■ DIRECTIONS
Every line of the data should be written out exactly, with the pictures left out.

■ SOURCE DATA
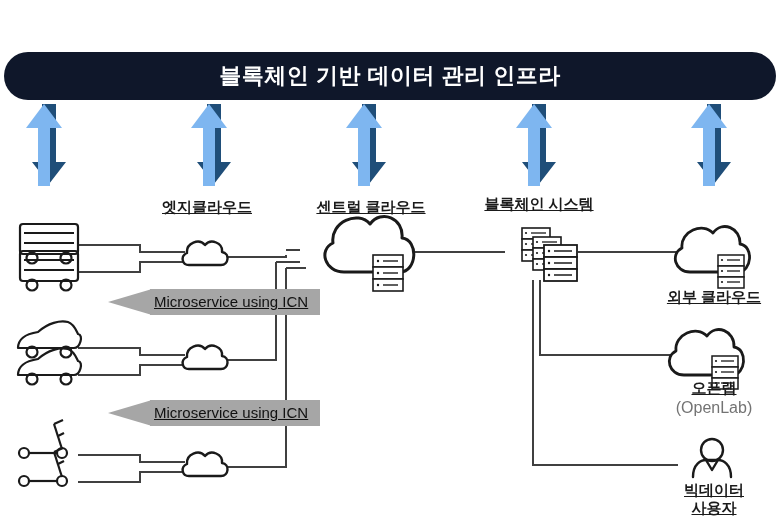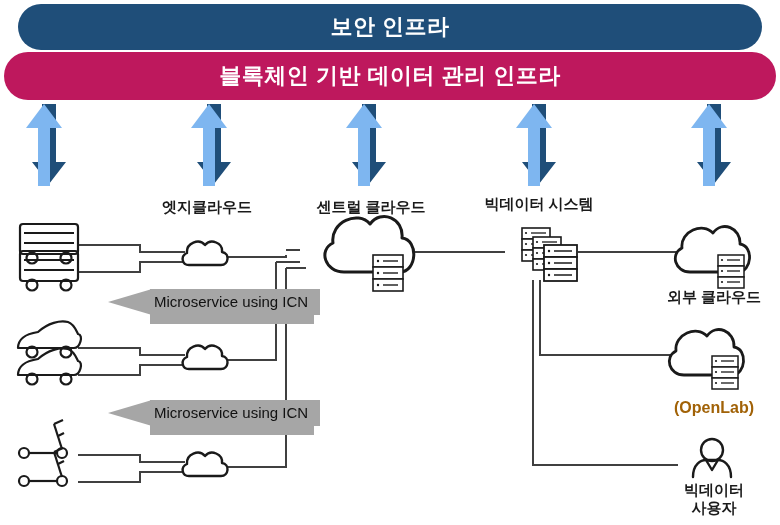"보안 인프라" div.bar { html: <div> <span>보안 인프라</span> </div> -> none }
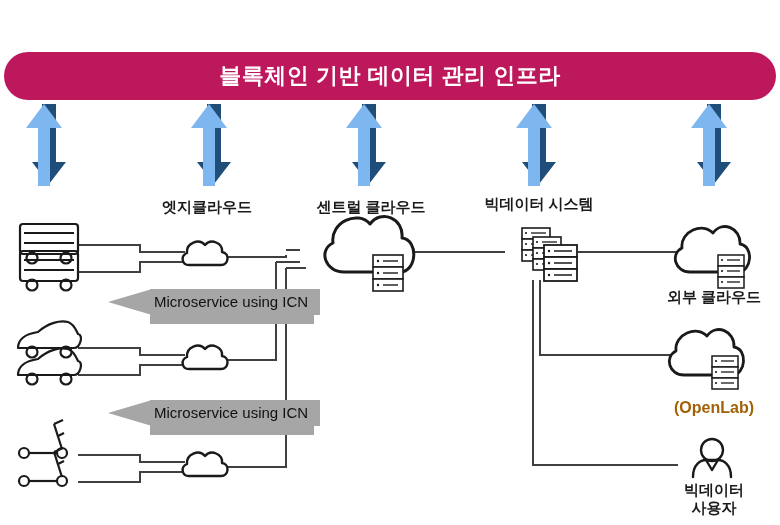"블록체인 기반 데이터 관리 인프라" .bar-light { background: #be185d -> #0f172a }
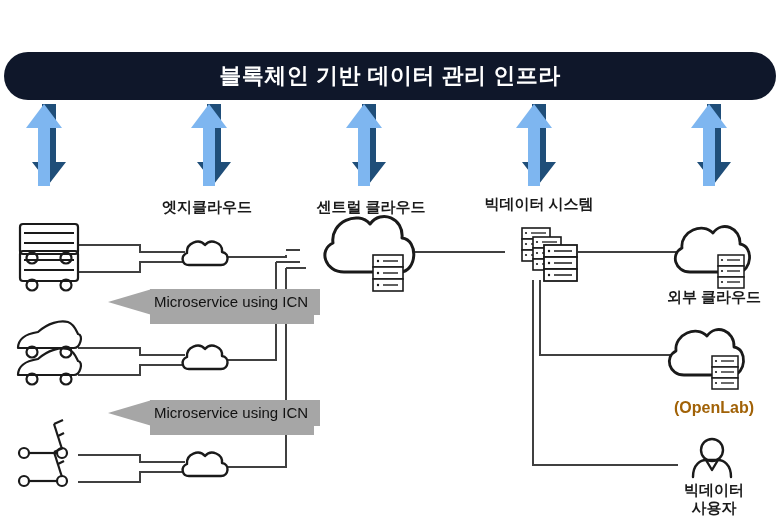"엣지클라우드" .lbl.n { text-decoration: none -> underline }
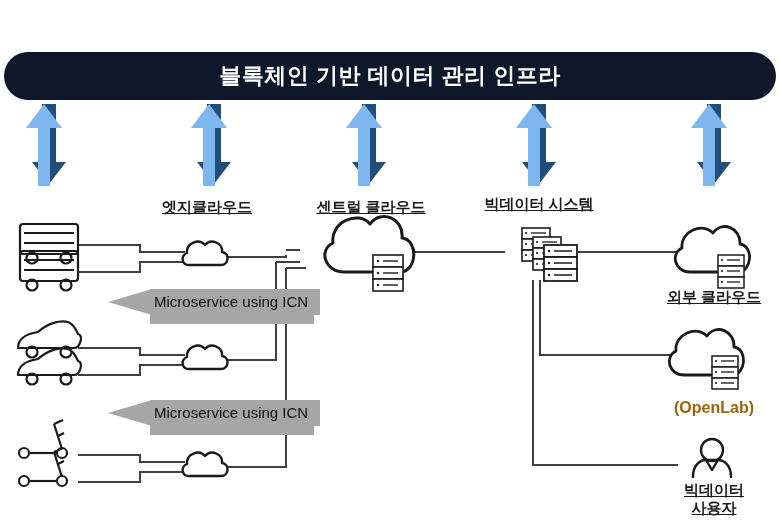"빅데이터 시스템" div.lbl { text: 빅데이터 -> 블록체인 }
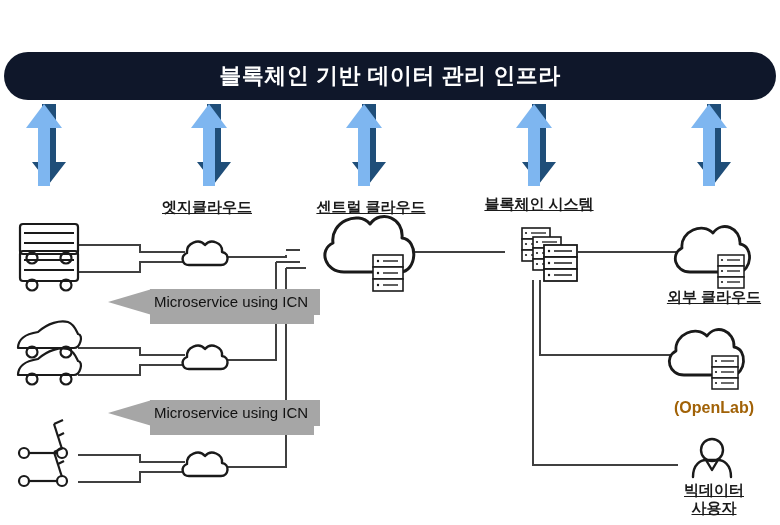"Microservice using ICN" .msband .txt { height: 35px -> 26px; text-decoration: none -> underline }
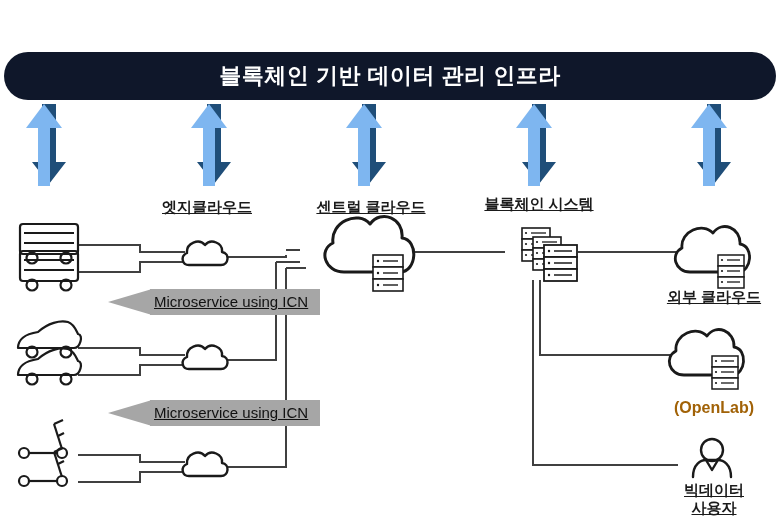"오픈랩" div.lbl { html: none -> <div>오픈랩</div> }
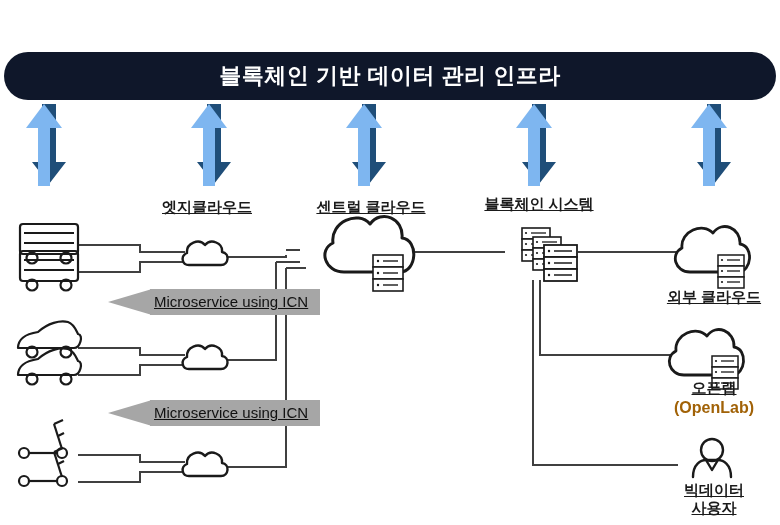"(OpenLab)" div.lbl { color: #a16207 -> #737373; font-weight: bold -> none }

■ TASK SOLUTION
"보안 인프라" div.bar { html: <div> <span>보안 인프라</span> </div> -> none }
"블록체인 기반 데이터 관리 인프라" .bar-light { background: #be185d -> #0f172a }
"엣지클라우드" .lbl.n { text-decoration: none -> underline }
"빅데이터 시스템" div.lbl { text: 빅데이터 -> 블록체인 }
"Microservice using ICN" .msband .txt { height: 35px -> 26px; text-decoration: none -> underline }
"오픈랩" div.lbl { html: none -> <div>오픈랩</div> }
"(OpenLab)" div.lbl { color: #a16207 -> #737373; font-weight: bold -> none }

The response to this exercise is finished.